H.C. was the closest human approximation to Bart Simpson that I have ever encountered. Everything Bart was, H.C. was — down to the slingshot in the back pocket. I can’t imagine there were too many days when he wasn’t sentenced to detention, just a piss and vinegar behavioral problem for any adult whose job it was to tell him what to do. He didn’t have a stable home life like I did back then, so the whole problem child vibe makes sense. He was the polar opposite of me when we met; he would do backflips off of roofs, jump BMX bikes, and pull off 360 flips on skateboards. He had none of the paralyzing fear of injury that kept me from climbing trees and jungle gyms as a kid.
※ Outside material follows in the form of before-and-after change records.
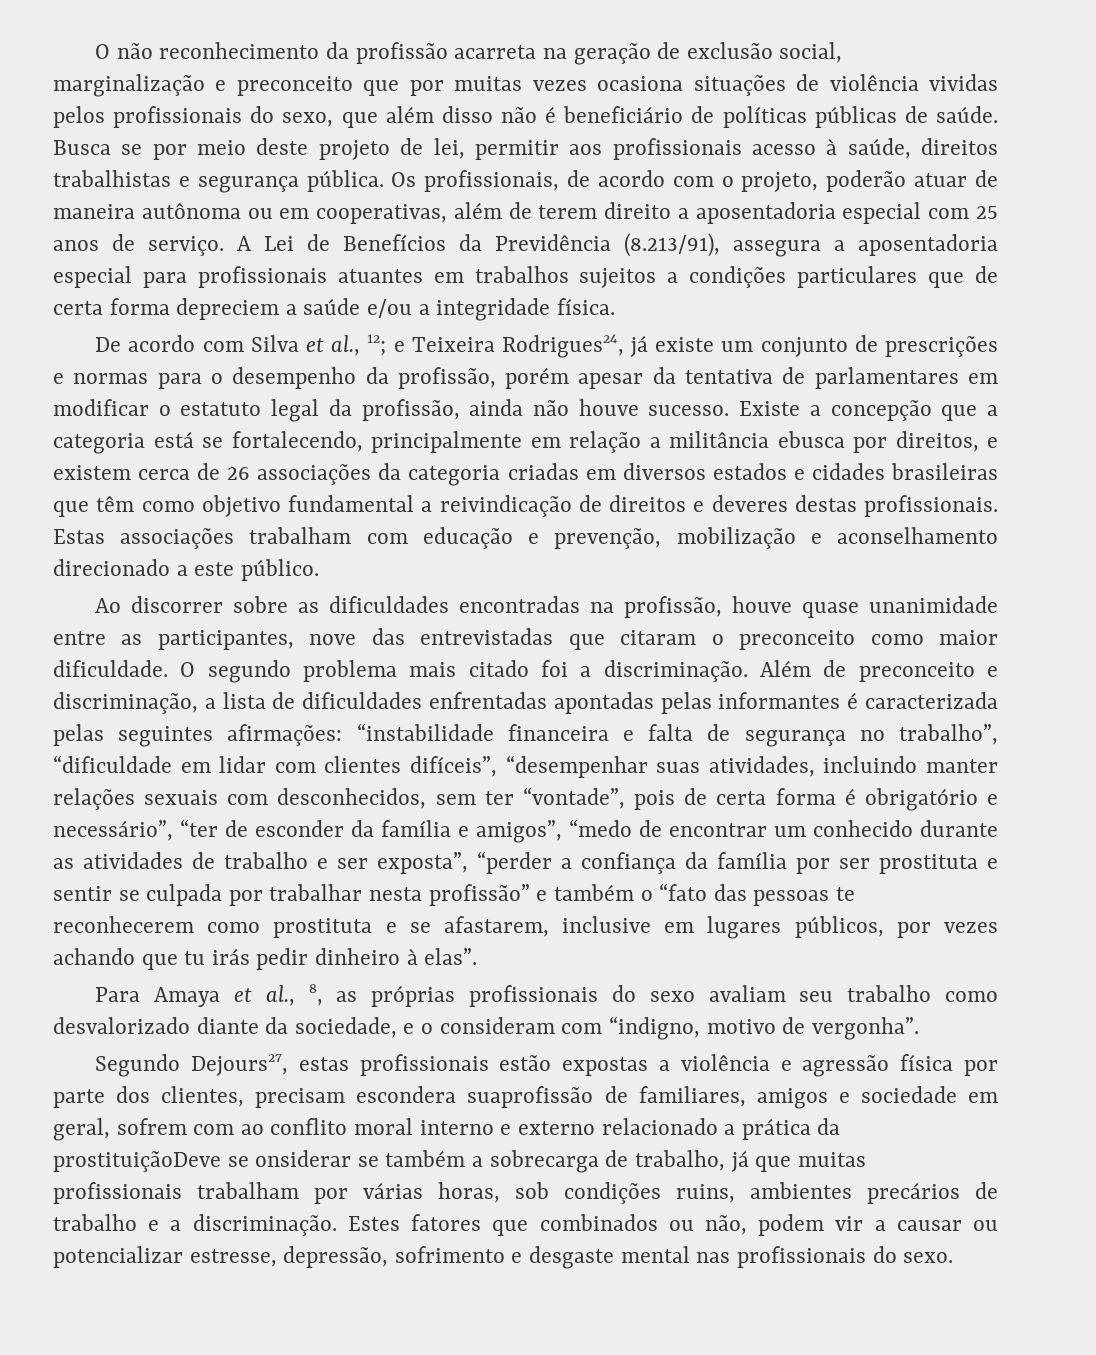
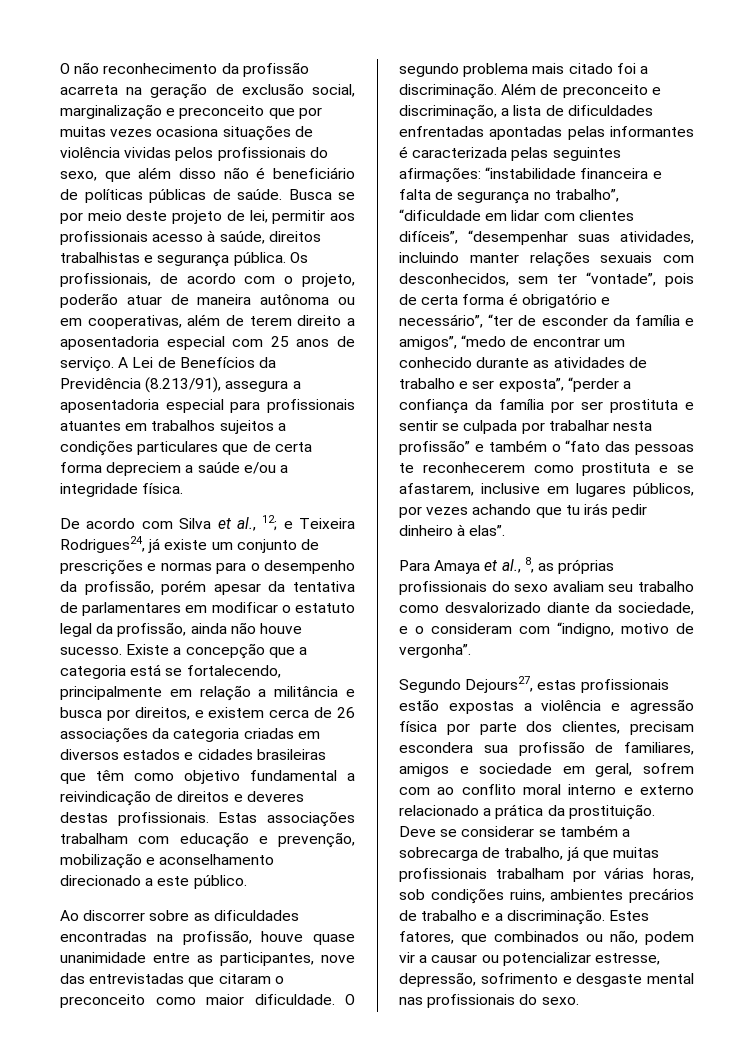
- Existe a concepção que a categoria está se fortalecendo, principalmente em relação a militância ebusca por direitos, e existem cerca de 26 associações da categoria criadas em diversos estados e cidades brasileiras que têm como objetivo fundamental a reivindicação de direitos e deveres destas profissionais.
+ Existe a concepção que a categoria está se fortalecendo, principalmente em relação a militância e busca por direitos, e existem cerca de 26 associações da categoria criadas em diversos estados e cidades brasileiras que têm como objetivo fundamental a reivindicação de direitos e deveres destas profissionais.
- Segundo Dejours27, estas profissionais estão expostas a violência e agressão física por parte dos clientes, precisam escondera suaprofissão de familiares, amigos e sociedade em geral, sofrem com ao conflito moral interno e externo relacionado a prática da prostituiçãoDeve se onsiderar se também a sobrecarga de trabalho, já que muitas profissionais trabalham por várias horas, sob condições ruins, ambientes precários de trabalho e a discriminação.
+ Segundo Dejours27, estas profissionais estão expostas a violência e agressão física por parte dos clientes, precisam escondera sua profissão de familiares, amigos e sociedade em geral, sofrem com ao conflito moral interno e externo relacionado a prática da prostituição. Deve se considerar se também a sobrecarga de trabalho, já que muitas profissionais trabalham por várias horas, sob condições ruins, ambientes precários de trabalho e a discriminação.
- Estes fatores que combinados ou não, podem vir a causar ou potencializar estresse, depressão, sofrimento e desgaste mental nas profissionais do sexo.
+ Estes fatores, que combinados ou não, podem vir a causar ou potencializar estresse, depressão, sofrimento e desgaste mental nas profissionais do sexo.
I’m sorry, although I remember pretty much everything, I can’t pinpoint exactly when I met him, but I’ll tell you this: it was within a few weeks that we became inseparable. Every single day in the summer after 7th grade, he would come to my house, wake me up, and make me come do some Huck Finn-type outdoor small-town shit, like a jump rope swing at a pond way out in the woods or fishing for bass at any of the 300-something ponds in my hometown. I had never done things like that; like I said, I was in the basement playing Final Fantasy 7. I was an inside kid, H.C. was an outside kid, and he made me join him.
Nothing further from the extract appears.